Wednesday, June 8, 2011

Three Page Bills In The Modern World

Herman Cain recently promised Republican primary voters that he wouldn't sign any bill longer than three pages. Jonathan Bernstein points out that this would in practice lead to more power for bureaucrats. My thought is just that this kind of thing shows the inability of the Republican base to understand the modern world.

I like the modern world a lot. It lets me be a philosophy professor and use Wikipedia and not die of cholera. I know that the ability of the modern world to make all this stuff work out depends on a whole bunch of institutions -- publicly subsidized education, telecommunications networks, public sanitation, and a financial system behind it all -- working properly. These are complex institutions, and there are plenty of ways that they could fail. While markets have their place in making sure many institutions operate in a socially beneficial way, there are lots of ways markets could fail, and then we need government to regulate. Properly regulating complicated things that could break down in many ways requires long bills. As Steve Benen writes, "That’s to be expected. We live in an advanced 21st-century superpower, and legislation often deals with complex issues."

I think a lot of ordinary Republicans don't share this basic picture of how the modern world operates. You get Sue Lowden talking about the good old days when you paid your doctor with chickens. There's less appreciation of the importance and complexity of modern institutions, and thus of the importance of government in carefully managing them. Since they don't see the problems that big government with long bills is meant to solve, the whole enterprise looks unnecessary -- and suspicious. It could all be giveaways to interest groups (which does happen a lot). Or death panels for grandma (which doesn't).

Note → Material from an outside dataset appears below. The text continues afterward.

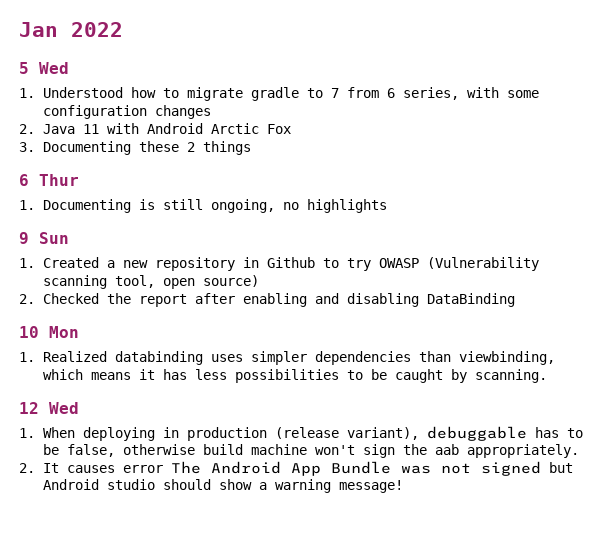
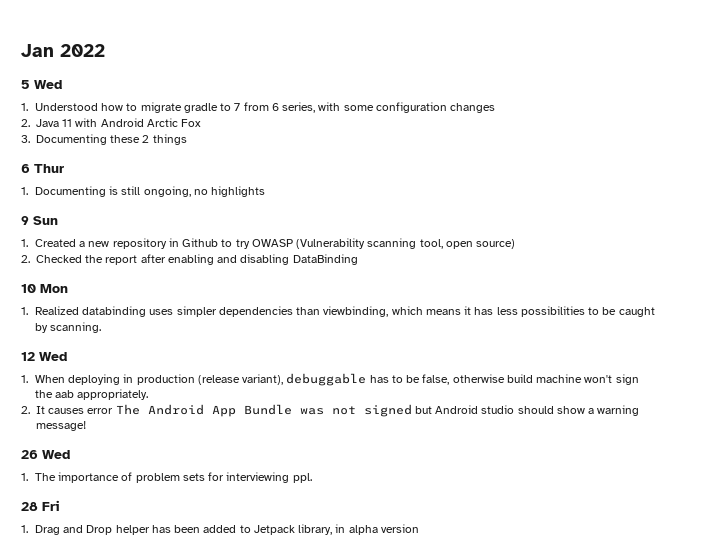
(403, 486) none -> [21,450,70,459] [21,472,312,483] [21,500,59,511] [21,524,419,535] // 26 Wed // 1. The importance of problem sets for interviewing ppl. // 28 Fri // 1. Drag and Drop helper has been added to Jetpack library, in alpha version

Democrats generally agree that government has an importance place in making sure other modern institutions don't fail. That of course requires that government doesn't fail, and we recognize myriad ways in which that could happen. Falling under the control of wealth and prejudice are among the ways to which we're the most sensitized. Keeping the modern world from chewing itself up requires constant vigilance from public-spirited people -- and long bills with complicated solutions to complicated problems.

1 comment:

yoyo said...

It is not just governments/beaurocrats. When corporations want to work together, they have their legal departments work all a bunch of contingencies and put them down in writing. Those contracts are a lot longer than 3 pages, too. So is, frex, the wikipaedia page on pokemons. Conservatives don't understand that the world is complex.